Il piano economico di Parisi: spendere meno e meglio

La strategia di Mr Chili è ridurre il debito, senza chiedere altra flessibilità alla Ue come vuole il premier

Il piano economico di Parisi: spendere meno e meglio

«Macché maggiore flessibilità. Il problema siamo noi col nostro debito, non la Merkel». Sebbene Parisi taccia, preferendo lavorare in silenzio per preparare la sua kermesse di Milano in settembre, è questo il suo pensiero sull'allarme-Italia. Pil fermo al palo, fari accesi sulla nostra economia da parte dei partner europei e della commissione Ue, Def da rivedere altrimenti si sforano quei maledetti eurovincoli. Non viene smentita la notizia che la strategia di Renzi sia quella di andare allo scontro con la Germania e i suoi sodali del Nord per chiedere maggiore flessibilità: di fatto uno sconto sul risanamento. Chi pensa che anche Parisi faccia il tifo affinché Renzi batta i pugni sul tavolo con maggior vigore si sbaglia di grosso.

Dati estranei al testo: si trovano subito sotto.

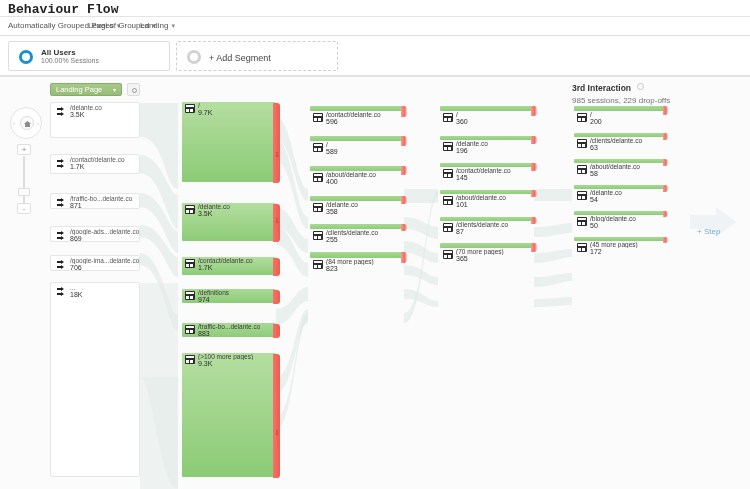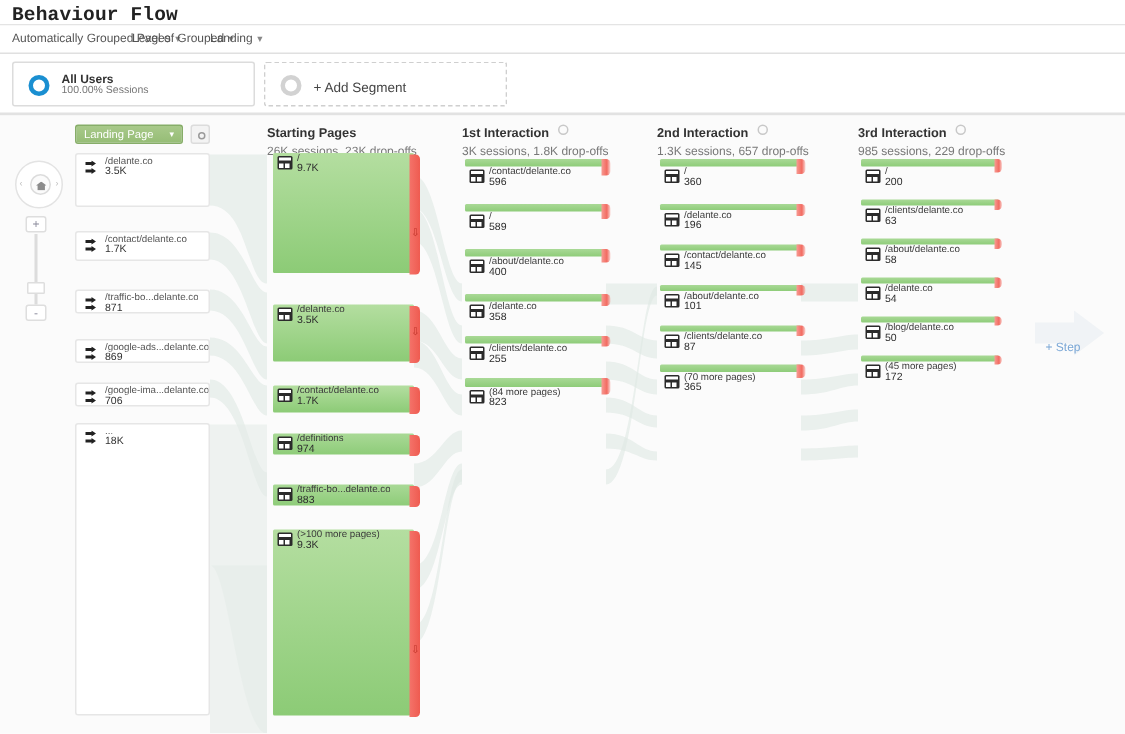--- a/index.html
+++ b/index.html
@@ -292,10 +292,6 @@
     </div>
     <div class="dim-gear"></div>
 
-    <div class="colhead" style="left:178px;top:6px;">
-      <div class="ch-title">Starting Pages</div>
-      <div class="ch-sub">26K sessions, 23K drop-offs</div>
-    </div>
     <div class="colhead" style="left:308px;top:6px;">
       <div class="ch-title"><span>1st Interaction</span><span class="info-dot"></span></div>
       <div class="ch-sub">3K sessions, 1.8K drop-offs</div>

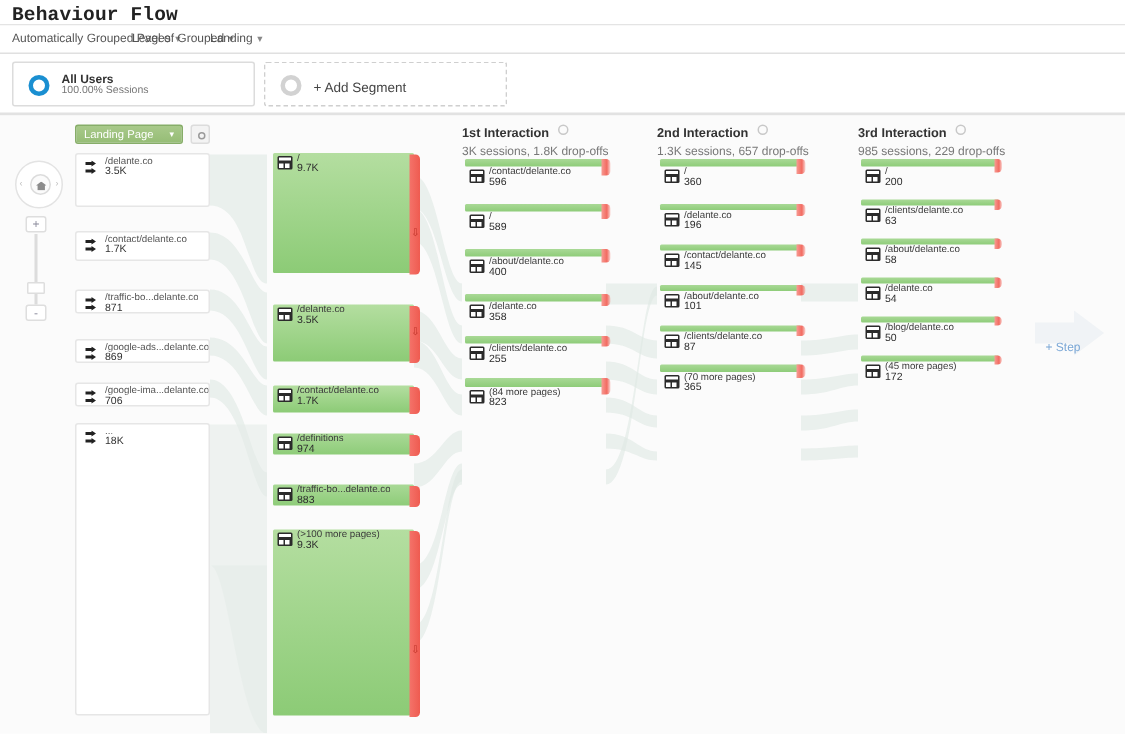--- a/index.html
+++ b/index.html
@@ -292,10 +292,6 @@
     </div>
     <div class="dim-gear"></div>
 
-    <div class="colhead" style="left:308px;top:6px;">
-      <div class="ch-title"><span>1st Interaction</span><span class="info-dot"></span></div>
-      <div class="ch-sub">3K sessions, 1.8K drop-offs</div>
-    </div>
     <div class="colhead" style="left:438px;top:6px;">
       <div class="ch-title"><span>2nd Interaction</span><span class="info-dot"></span></div>
       <div class="ch-sub">1.3K sessions, 657 drop-offs</div>

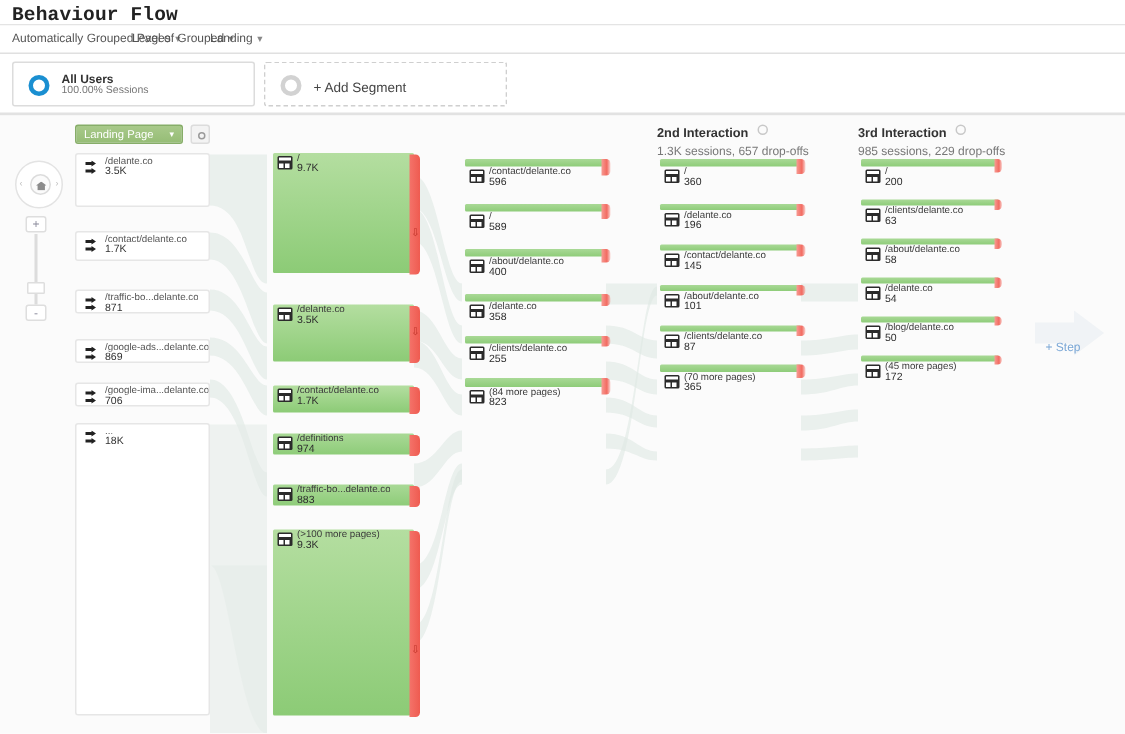--- a/index.html
+++ b/index.html
@@ -292,10 +292,6 @@
     </div>
     <div class="dim-gear"></div>
 
-    <div class="colhead" style="left:438px;top:6px;">
-      <div class="ch-title"><span>2nd Interaction</span><span class="info-dot"></span></div>
-      <div class="ch-sub">1.3K sessions, 657 drop-offs</div>
-    </div>
     <div class="colhead" style="left:572px;top:6px;">
       <div class="ch-title"><span>3rd Interaction</span><span class="info-dot"></span></div>
       <div class="ch-sub">985 sessions, 229 drop-offs</div>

È vero che Mister Chili è ipercritico sull'Europa a trazione tedesca; è vero che per lui la Ue così com'è è un grosso problema; come è vero che Parisi non avrebbe stretto la morsa fiscale come fece Monti per «fare i compiti a casa» massacrando la nostra economia. Ma è vero anche che per Parisi la soluzione non sta nel chiedere l'elemosina per avere qualche soldo in più da spendere. Perché il problema è proprio lì: la spesa. Una diversità di approccio che lo distanzia radicalmente da Renzi e Padoan. E, se vogliamo usare categorie obsolete, una differenza che divide il centrodestra dal centrosinistra. «Il nostro guaio è il debito. Il debito a 2.248 miliardi di euro, che peraltro continua a salire, è la trave nel nostro occhio; non la pagliuzza Merkel che non ci fa sconti», direbbe Parisi. Insomma, non si tratta di ottenere qualche spicciolo da spendere; si tratta di non spendere. O, in ogni caso, di spendere molto meno e meglio. Questa la filosofia parisiana che però evita di lanciarsi nelle polemiche di questi giorni sebbene Renzi manifesti svariati talloni d'Achille: non ultimo il pressing dei sindacati del pubblico impiego che chiedono 7 miliardi di euro per il rinnovo dei loro contratti. Cifra che il governo non riuscirà a trovare viste le pessime previsioni sul nostro Pil. Ma mentre Renzi e Padoan si affannano a cercare risorse per dar da mangiare al mammut, Parisi lo metterebbe subito a dieta. Ecco l'abissale distanza tra lui e il premier.

Una rivoluzione liberale, quella che ha in testa Parisi, che si metterebbe in scia a quella iniziata da Berlusconi nel 1994. Ed è proprio «fare come nel '94» il mandato che il Cavaliere ha assegnato al manager. Anche se non è dato sapere se il nome «Berlusconi» (Silvio? se l'Europa gli riconoscerà la piena agibilità politica; Marina?) potrà essere spendibile alle prossime elezioni, trova conferme l'ultima mossa del Cavaliere: di recente l'ex premier ha depositato e registrato in Europa proprio il marchio «Berlusconi». In questo modo nessuno potrebbe usare il suo nome a fini né commerciali né politici. Il che non vuol dire necessariamente che qualcuno della famiglia abbia intenzione di (ri)candidarsi.

La mossa, infatti, costituisce in ogni caso una difesa preventiva nei confronti di qualche furbo intenzionato a sfruttare il brand «Berlusconi» presentando una lista con quel nome per poi «rivenderla» al legittimo titolare.